The Fur Trade with Native Americans on the Western Frontier

Autograph document signed, a bill of exchange for £100 Pennsylvania currency drawn on Baynton, Wharton & Morgan to Daniel Blouin, "to account of your Adventure to the Illinois"

Fort Chartres, Illinois Country: December 31, 1766.

Price: $4,750.00


About the item

Countersigned by Jonathan Jennings on behalf of Baynton, Wharton & Morgan, endorsed on verso by Blouin and another French trader. 4-1/2 x 9 inches. The Fur Trade with Native Americans on the Western Frontier.

Item #324033

Following the French and Indian War, the Treaty of Paris (1763) extended British control of the frontier as far west as the Mississippi River and transferred the French forts along the river to the British. This included Fort de Chartres (approx. 40 miles south of present day St. Louis), the seat of the French civil and military government in Illinois Country, becoming the farthest western outpost in what would become the United States and an important post for the North American fur trade.

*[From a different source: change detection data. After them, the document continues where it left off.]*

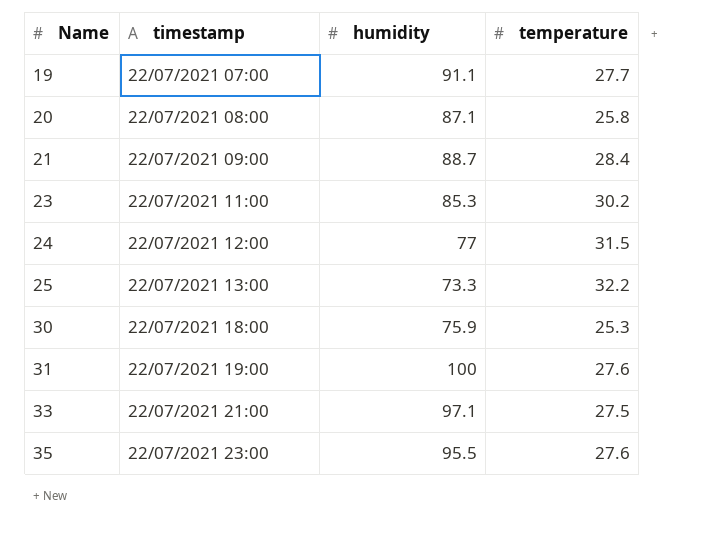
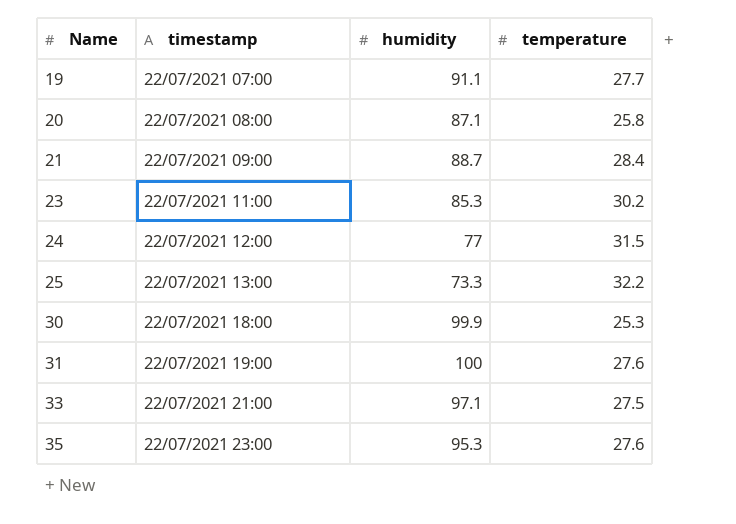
30 | humidity: 75.9 -> 99.9
35 | humidity: 95.5 -> 95.3

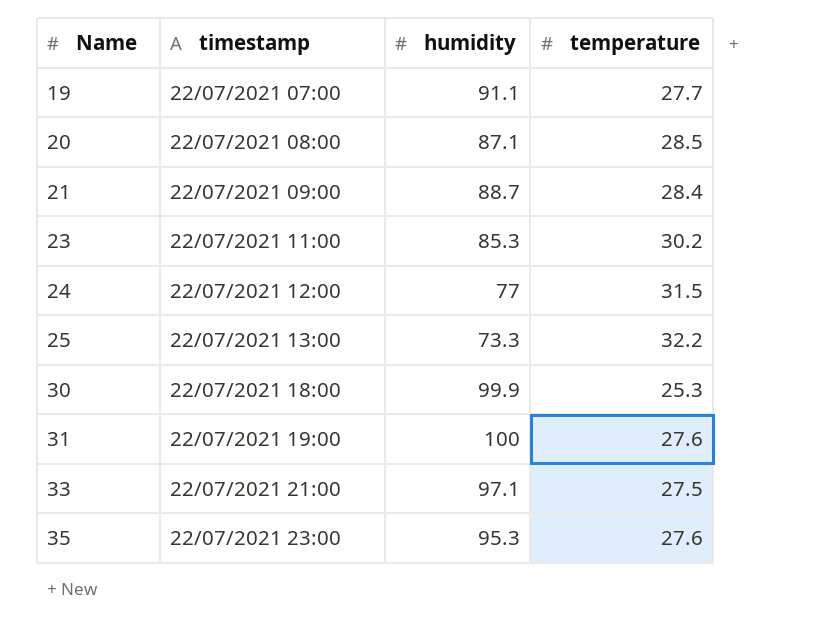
20 | temperature: 25.8 -> 28.5

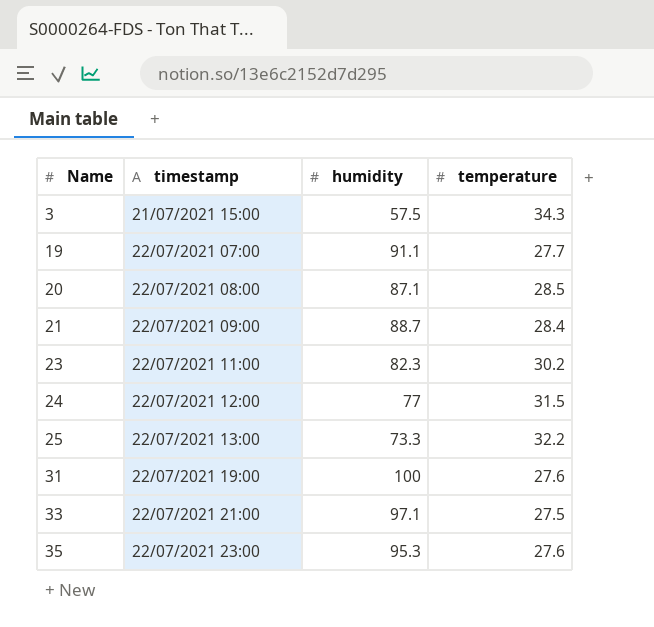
row 30: 22/07/2021 18:00 | 99.9 | 25.3 -> none
row 3: none -> 21/07/2021 15:00 | 57.5 | 34.3
23 | humidity: 85.3 -> 82.3

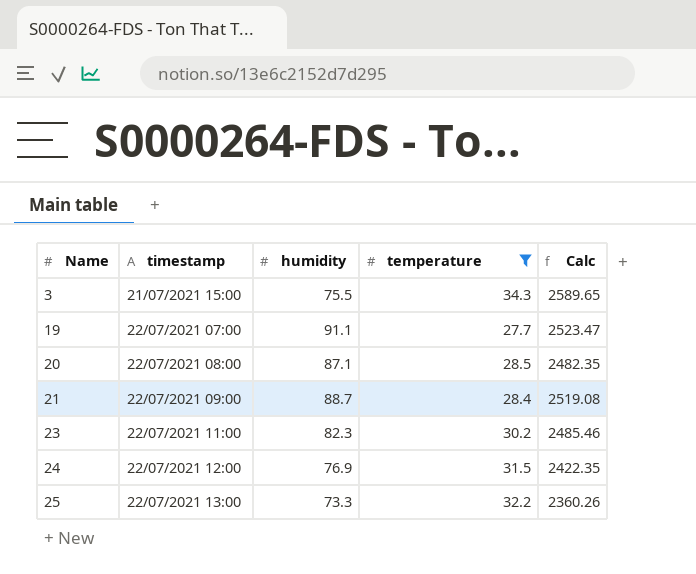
filter: none -> temperature >= 27.7
column Calc | formula: none -> [humidity] * [temperature]
3 | humidity: 57.5 -> 75.5
24 | humidity: 77 -> 76.9

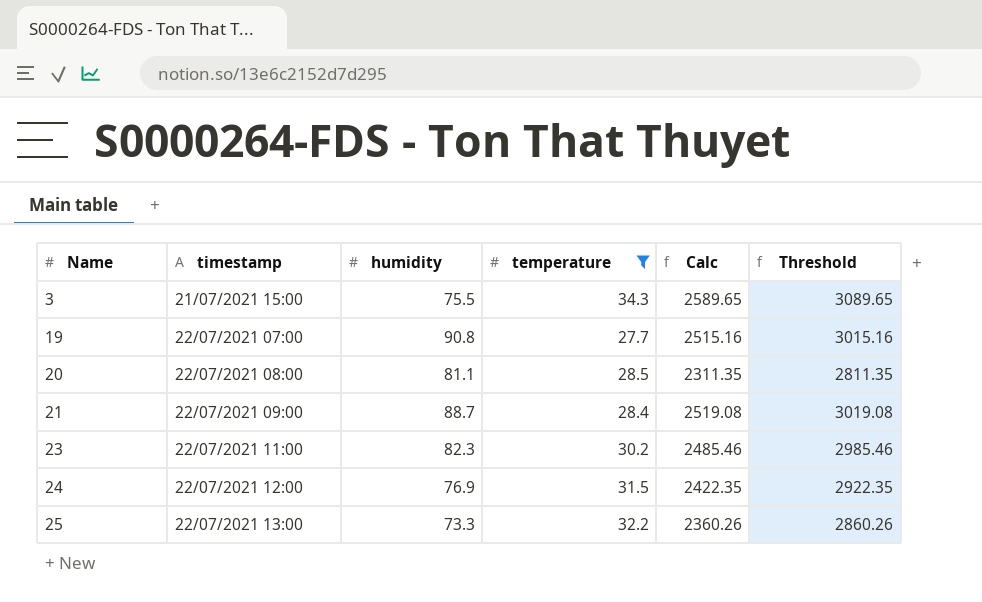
column Threshold | formula: none -> [Calc] + 500
19 | humidity: 91.1 -> 90.8
19 | Calc: 2523.47 -> 2515.16
20 | humidity: 87.1 -> 81.1
20 | Calc: 2482.35 -> 2311.35

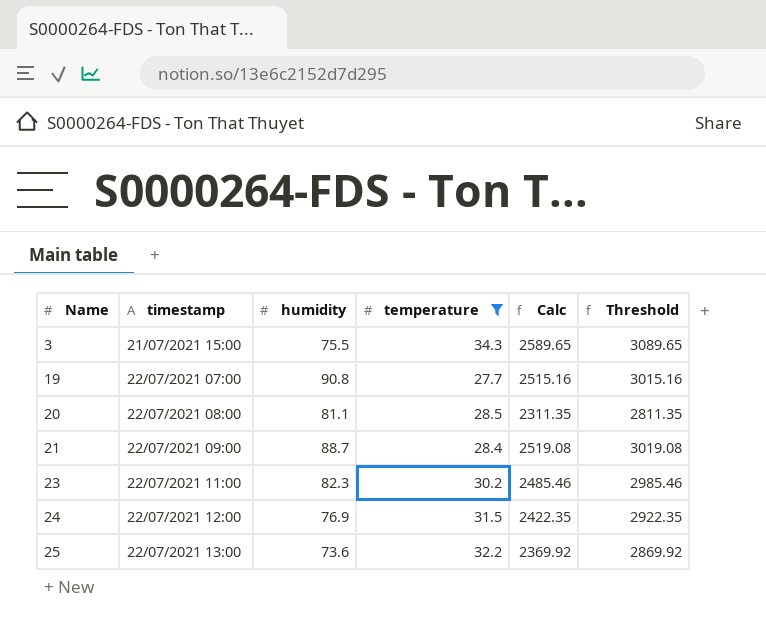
25 | humidity: 73.3 -> 73.6
25 | Calc: 2360.26 -> 2369.92
25 | Threshold: 2860.26 -> 2869.92

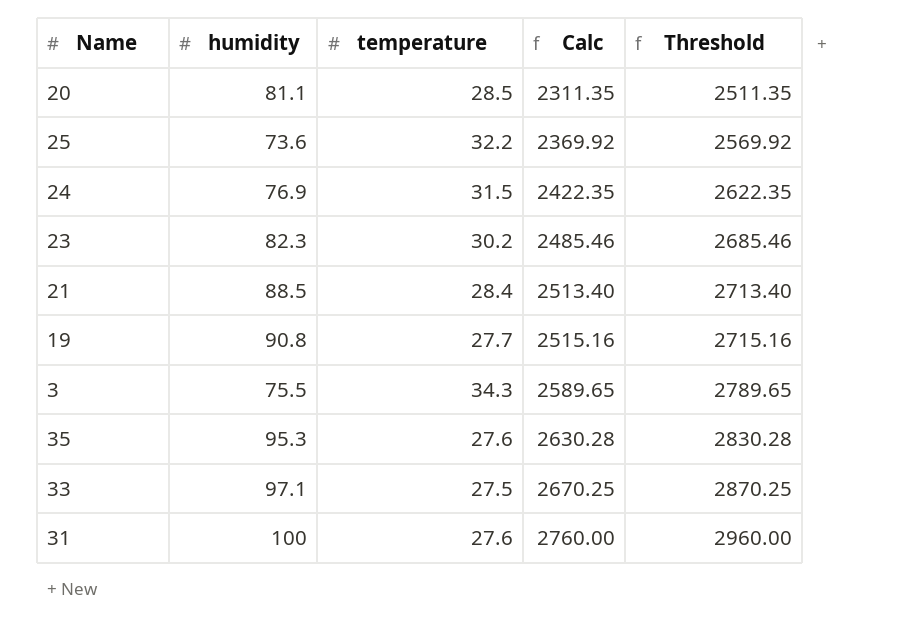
filter: temperature >= 27.7 -> none
row order: Name ascending -> Calc ascending
column timestamp | position: 2 -> none
column Threshold | formula: [Calc] + 500 -> [Calc] + 200
21 | humidity: 88.7 -> 88.5
21 | Calc: 2519.08 -> 2513.40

Intent on capitalizing on the terms of the new treaty, American traders, including the Philadelphia-based firm Baynton, Wharton & Morgan, undertook the hazardous trip the far western frontier in order to establish relationships with the region's native tribes. Around the same time of this document, the firm petitioned the Crown to become the principal suppliers for provisions and rations for Fort de Chartres. Interestingly, French trader Daniel Blouin, the recipient of this document, would go on to take over this incredibly lucrative contract from December 1767 to June 1768.

This document is signed by Matthew Clarkson (1733-1800), future mayor of Philadelphia (1792-96), while serving as an agent on behalf of Baynton, Wharton, & Morgan at Fort de Chartres. Clarkson arrived at Fort de Chartres in December 1766 when Baynton, Wharton, & Morgan were just beginning to establish their regional empire. His diary of his journey would be published by Schoolcraft in his History of the Indian Tribes of North America (vol. 4, pp. 265-278), and includes a reference to bills of exchange like the present.

A rare 18th century document related to the fur trade along the western frontier.